Internal Revenue Service
Attn: CC:PA:LPD:PR (REG-117589-18)
Room 5203
P O Box 7604
Ben Franklin Station
Washington, D.C. 20044

Attn: Mr. Edward C. Schwartz, Esq., Office of Associate Chief Counsel (Income Tax & Accounting) Edward.c.schwartz@irscounsel.treas.gov

RE: Comments to Proposed Regulations REG-117589-18

Dear Mr. Schwartz:

The Federation of Exchange Accommodators thanks you and your colleagues for your efforts in issuing Proposed Regulations addressing the definition of real property for purposes of IRC Section 1031 like-kind exchanges. We are grateful for the comprehensiveness and clarity provided in these Proposed Regulations. However, we have identified a few areas in which further clarity would be helpful.

Definition of Interests in Real Property

An interest in real property in the Proposed Regulations includes fee ownership, co-ownership, a leasehold, an option to acquire real property, an easement, or a similar interest. The REIT definition under Regulations 1.856-3(c) goes on to additionally include stock held by a person as a tenant-stockholder in a cooperative housing corporation (as those terms are defined in section 216). There are several private letter rulings on cooperative under Section 1031 that rely on state law to find these interests are real property (PLRs 200137032 and 200631012 most recently). The Proposed Regulations state that federal law controls for the Section 1031 definition of real property. Thus, it would be helpful to add this additional language from Regulations 1.856-3(c) to the definition of an interest in real property for Section 1031 so that the real property characterization of a cooperative does not depend on state law but on federal law.

Distinct Assets that are not Machinery

You requested comments on whether the function of a distinct asset that is not machinery is appropriate to use as the basis for determining whether the asset qualifies as real property for Section 1031 purposes. We believe that it is not.

The preamble to the Proposed Regulations states, “nothing in pre-TCJA section 1031 law suggests that real property held for productive use in a trade or business or for investment should necessarily be excluded from the definition of real property because of an active rather than passive function.” The appropriate test for real property under Section 1031 should instead be the factors listed in Proposed Regulations 1.1031(a)-3(a)(2)(ii)(C) and (iii)(B).

The example of the gas line in the preamble to the Proposed Regulations separates real from personal property based on its use, not its physical nature and character. In the example, the installed gas line servicing the building is treated as real property, while the installed gas line servicing a restaurant within the building is treated as personal property. Both gas lines should be real property regardless of whether used for heating the building furnace or heating the restaurant oven. Both meet the Proposed Regulations 1.1031(a)-3(a)(2)(iii)(A) and (B) definition of a structural component, being “a constituent part of, and integrated into, an inherently permanent structure.” Both are permanently installed gas lines with the same physical characteristics, with the piping to the restaurant being a branch off of the main gas line into the building. The gas line to the restaurant could not be removed without destruction of the gas line and significant damage to the building interior.
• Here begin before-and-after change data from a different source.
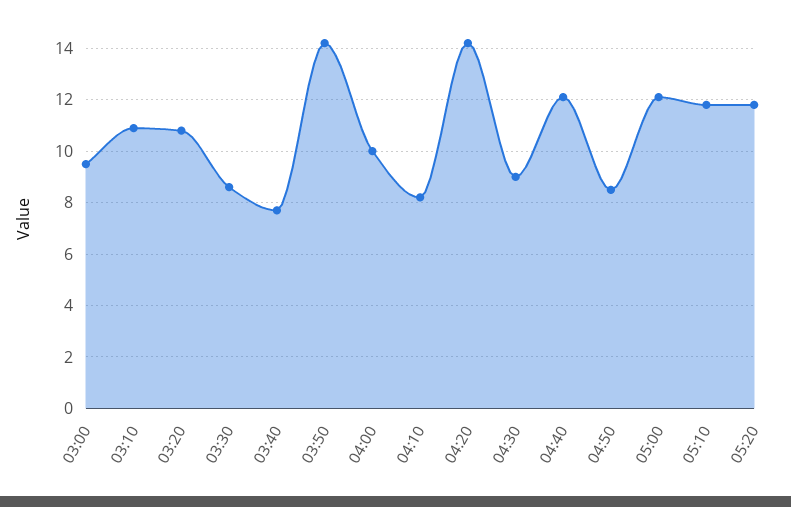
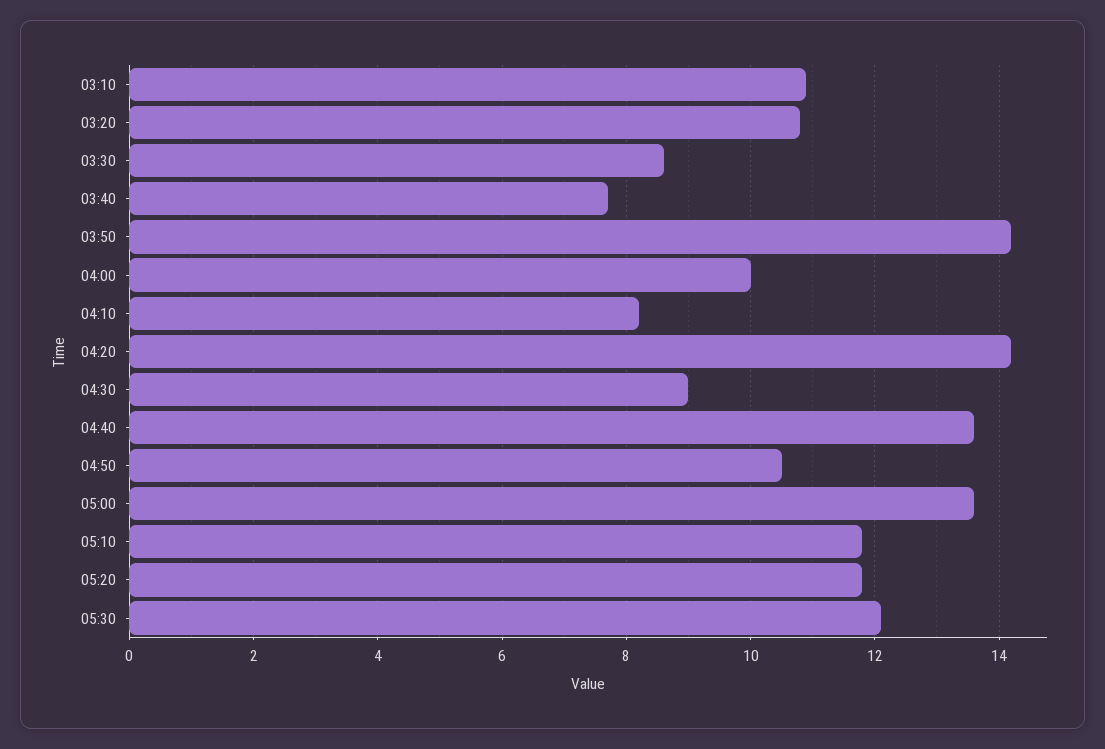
03:00: 9.5 -> none
04:40: 12 -> 13.5
04:50: 8.5 -> 10.5
05:00: 12 -> 13.5
05:30: none -> 12

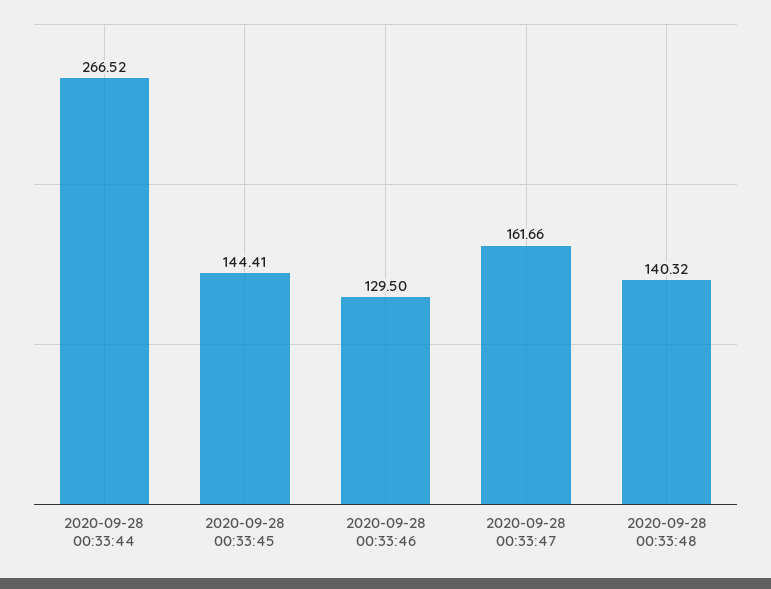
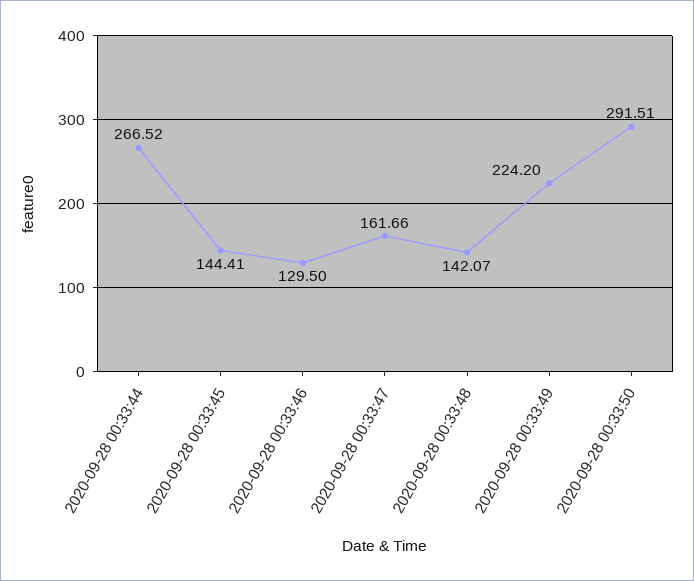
2020-09-28 00:33:48: 140.32 -> 142.07
2020-09-28 00:33:49: none -> 224.2
2020-09-28 00:33:50: none -> 291.51

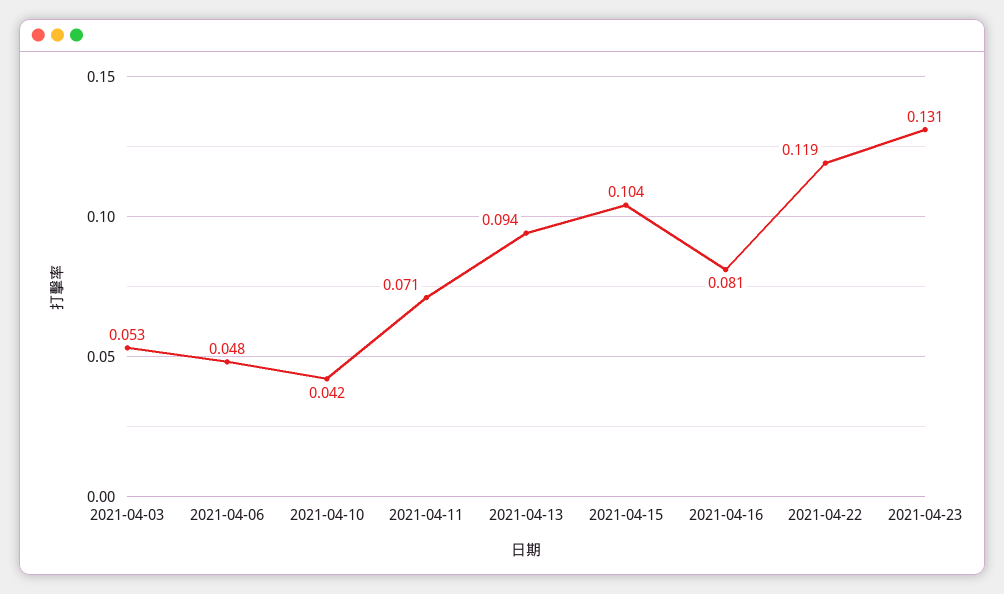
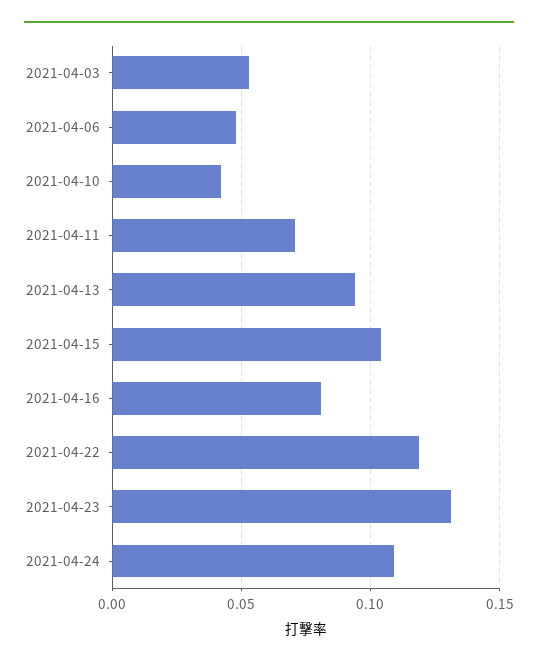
2021-04-24: none -> 0.11

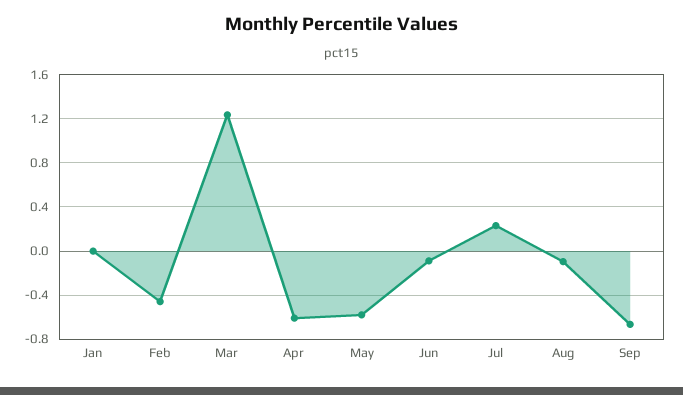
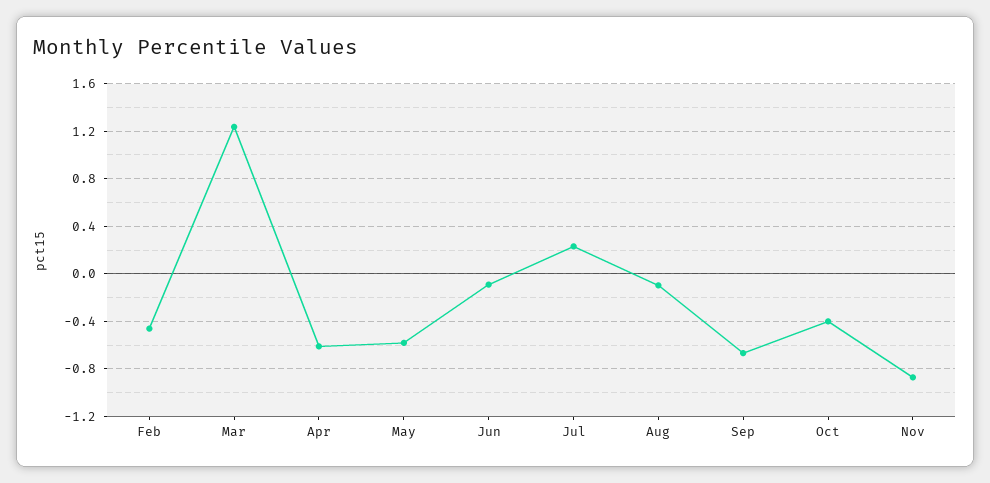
Jan: 0 -> none
Oct: none -> -0.4
Nov: none -> -0.9

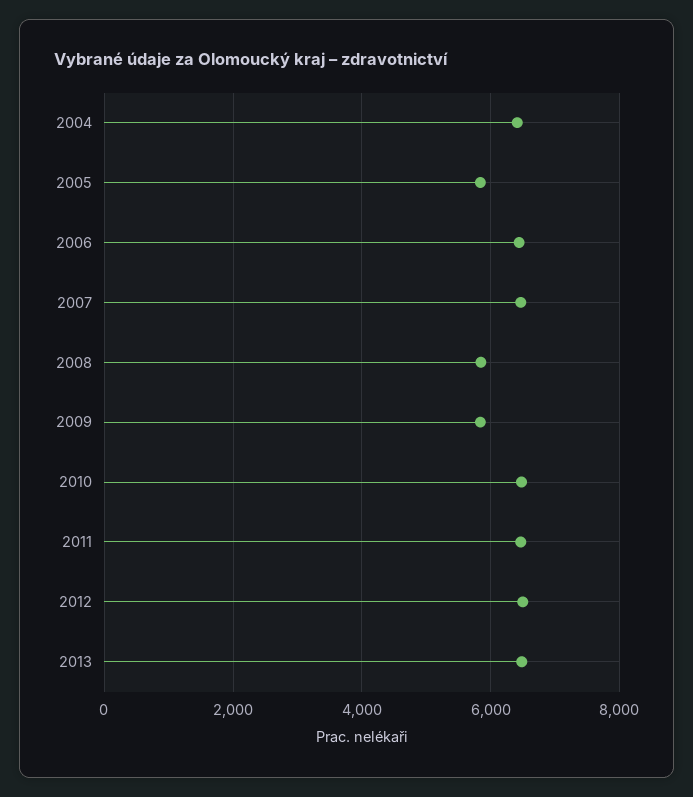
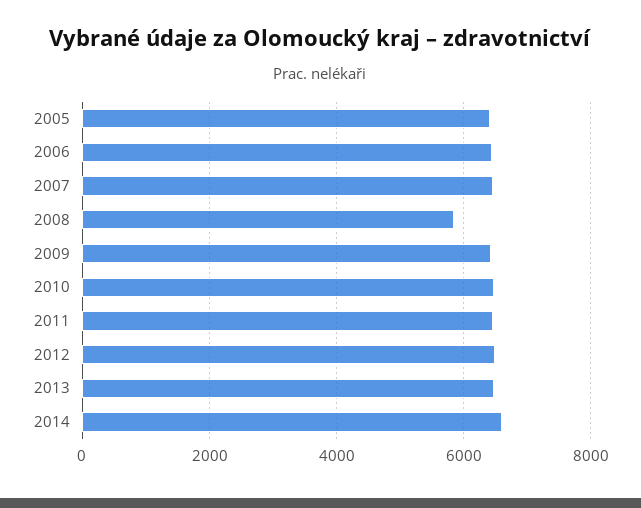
2004: 6400 -> none
2005: 5800 -> 6400
2009: 5800 -> 6400
2014: none -> 6600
Just as CCA 201238027 found that installed pipeline was real property regardless of state law characterization because it had the same physical characteristics, gas lines installed within a building with the same physical characteristics should be real property regardless of use. For the same reason, a generator that is part of an interrelated electrical system (Examples 5 and 6 in the Proposed Regulations) should be a real property component regardless of whether the electricity is used for the occupancy of space or for a particular business use.

Additionally, reliance on the term “machinery” is problematic because the Code does not contain an overall definition of machinery. It only provides examples of machinery such as a gasoline pump, hydraulic car lift, or automatic vending machine in Reg. § 1.48-1(c). Some items are obviously machinery, like a turbine or a 3D printer. But other assets are best defined using the analysis set forth in Proposed Regulations 1.1031(a)-3(a)(2)(ii)(C) and (iii)(B), and may, in some circumstances, be deemed to be machinery, and in others, to be so integrated into the system or building as to have lost their individual mechanical characteristic, and no longer be reasonably separated from the whole.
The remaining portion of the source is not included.